(Extracted records)
• • • • • • •

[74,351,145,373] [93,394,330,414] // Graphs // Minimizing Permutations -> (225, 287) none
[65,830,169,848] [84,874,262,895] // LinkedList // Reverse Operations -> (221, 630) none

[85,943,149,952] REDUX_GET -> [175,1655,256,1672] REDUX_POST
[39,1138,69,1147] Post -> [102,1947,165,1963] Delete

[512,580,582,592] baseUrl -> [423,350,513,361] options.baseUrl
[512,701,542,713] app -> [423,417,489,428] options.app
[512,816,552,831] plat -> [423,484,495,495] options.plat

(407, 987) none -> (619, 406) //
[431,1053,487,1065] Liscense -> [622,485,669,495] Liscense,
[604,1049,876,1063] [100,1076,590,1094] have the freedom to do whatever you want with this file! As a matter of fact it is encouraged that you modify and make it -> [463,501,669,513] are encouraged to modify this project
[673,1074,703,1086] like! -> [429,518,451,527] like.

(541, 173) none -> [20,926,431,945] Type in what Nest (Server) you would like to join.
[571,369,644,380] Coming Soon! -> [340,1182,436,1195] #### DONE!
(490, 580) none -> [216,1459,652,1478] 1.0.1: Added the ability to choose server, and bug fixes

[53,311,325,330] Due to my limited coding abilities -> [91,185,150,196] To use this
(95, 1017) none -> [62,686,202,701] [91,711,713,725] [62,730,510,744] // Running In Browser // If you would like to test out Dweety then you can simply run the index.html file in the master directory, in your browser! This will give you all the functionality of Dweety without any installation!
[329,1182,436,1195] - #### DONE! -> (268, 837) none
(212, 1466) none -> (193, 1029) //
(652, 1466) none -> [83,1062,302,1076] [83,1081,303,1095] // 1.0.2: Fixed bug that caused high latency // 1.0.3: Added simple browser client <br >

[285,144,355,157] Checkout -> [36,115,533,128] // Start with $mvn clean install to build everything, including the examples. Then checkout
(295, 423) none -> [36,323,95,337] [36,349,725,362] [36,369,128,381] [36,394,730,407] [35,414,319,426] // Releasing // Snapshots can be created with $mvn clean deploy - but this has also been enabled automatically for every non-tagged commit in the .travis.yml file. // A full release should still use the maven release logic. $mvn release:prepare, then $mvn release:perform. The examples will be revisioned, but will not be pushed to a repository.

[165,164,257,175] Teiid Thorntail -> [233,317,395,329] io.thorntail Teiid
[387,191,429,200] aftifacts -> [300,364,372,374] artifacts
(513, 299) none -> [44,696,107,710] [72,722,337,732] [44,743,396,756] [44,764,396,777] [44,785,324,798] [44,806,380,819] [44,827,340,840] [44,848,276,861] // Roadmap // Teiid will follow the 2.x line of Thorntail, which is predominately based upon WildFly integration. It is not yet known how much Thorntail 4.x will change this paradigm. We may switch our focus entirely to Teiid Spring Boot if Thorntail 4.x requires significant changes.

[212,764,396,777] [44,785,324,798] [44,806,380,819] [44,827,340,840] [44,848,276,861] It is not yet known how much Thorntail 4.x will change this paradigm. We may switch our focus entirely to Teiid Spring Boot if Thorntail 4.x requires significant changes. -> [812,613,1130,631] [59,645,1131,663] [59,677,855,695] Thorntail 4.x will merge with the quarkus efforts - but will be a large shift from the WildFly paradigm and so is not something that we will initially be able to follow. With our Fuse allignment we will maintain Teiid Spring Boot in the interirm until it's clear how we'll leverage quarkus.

• • • • • • •

• **Problem statement**
Would you set down every record again, exactly as it appears above?

• **Completed exercise**
[74,351,145,373] [93,394,330,414] // Graphs // Minimizing Permutations -> (225, 287) none
[65,830,169,848] [84,874,262,895] // LinkedList // Reverse Operations -> (221, 630) none

[85,943,149,952] REDUX_GET -> [175,1655,256,1672] REDUX_POST
[39,1138,69,1147] Post -> [102,1947,165,1963] Delete

[512,580,582,592] baseUrl -> [423,350,513,361] options.baseUrl
[512,701,542,713] app -> [423,417,489,428] options.app
[512,816,552,831] plat -> [423,484,495,495] options.plat

(407, 987) none -> (619, 406) //
[431,1053,487,1065] Liscense -> [622,485,669,495] Liscense,
[604,1049,876,1063] [100,1076,590,1094] have the freedom to do whatever you want with this file! As a matter of fact it is encouraged that you modify and make it -> [463,501,669,513] are encouraged to modify this project
[673,1074,703,1086] like! -> [429,518,451,527] like.

(541, 173) none -> [20,926,431,945] Type in what Nest (Server) you would like to join.
[571,369,644,380] Coming Soon! -> [340,1182,436,1195] #### DONE!
(490, 580) none -> [216,1459,652,1478] 1.0.1: Added the ability to choose server, and bug fixes

[53,311,325,330] Due to my limited coding abilities -> [91,185,150,196] To use this
(95, 1017) none -> [62,686,202,701] [91,711,713,725] [62,730,510,744] // Running In Browser // If you would like to test out Dweety then you can simply run the index.html file in the master directory, in your browser! This will give you all the functionality of Dweety without any installation!
[329,1182,436,1195] - #### DONE! -> (268, 837) none
(212, 1466) none -> (193, 1029) //
(652, 1466) none -> [83,1062,302,1076] [83,1081,303,1095] // 1.0.2: Fixed bug that caused high latency // 1.0.3: Added simple browser client <br >

[285,144,355,157] Checkout -> [36,115,533,128] // Start with $mvn clean install to build everything, including the examples. Then checkout
(295, 423) none -> [36,323,95,337] [36,349,725,362] [36,369,128,381] [36,394,730,407] [35,414,319,426] // Releasing // Snapshots can be created with $mvn clean deploy - but this has also been enabled automatically for every non-tagged commit in the .travis.yml file. // A full release should still use the maven release logic. $mvn release:prepare, then $mvn release:perform. The examples will be revisioned, but will not be pushed to a repository.

[165,164,257,175] Teiid Thorntail -> [233,317,395,329] io.thorntail Teiid
[387,191,429,200] aftifacts -> [300,364,372,374] artifacts
(513, 299) none -> [44,696,107,710] [72,722,337,732] [44,743,396,756] [44,764,396,777] [44,785,324,798] [44,806,380,819] [44,827,340,840] [44,848,276,861] // Roadmap // Teiid will follow the 2.x line of Thorntail, which is predominately based upon WildFly integration. It is not yet known how much Thorntail 4.x will change this paradigm. We may switch our focus entirely to Teiid Spring Boot if Thorntail 4.x requires significant changes.

[212,764,396,777] [44,785,324,798] [44,806,380,819] [44,827,340,840] [44,848,276,861] It is not yet known how much Thorntail 4.x will change this paradigm. We may switch our focus entirely to Teiid Spring Boot if Thorntail 4.x requires significant changes. -> [812,613,1130,631] [59,645,1131,663] [59,677,855,695] Thorntail 4.x will merge with the quarkus efforts - but will be a large shift from the WildFly paradigm and so is not something that we will initially be able to follow. With our Fuse allignment we will maintain Teiid Spring Boot in the interirm until it's clear how we'll leverage quarkus.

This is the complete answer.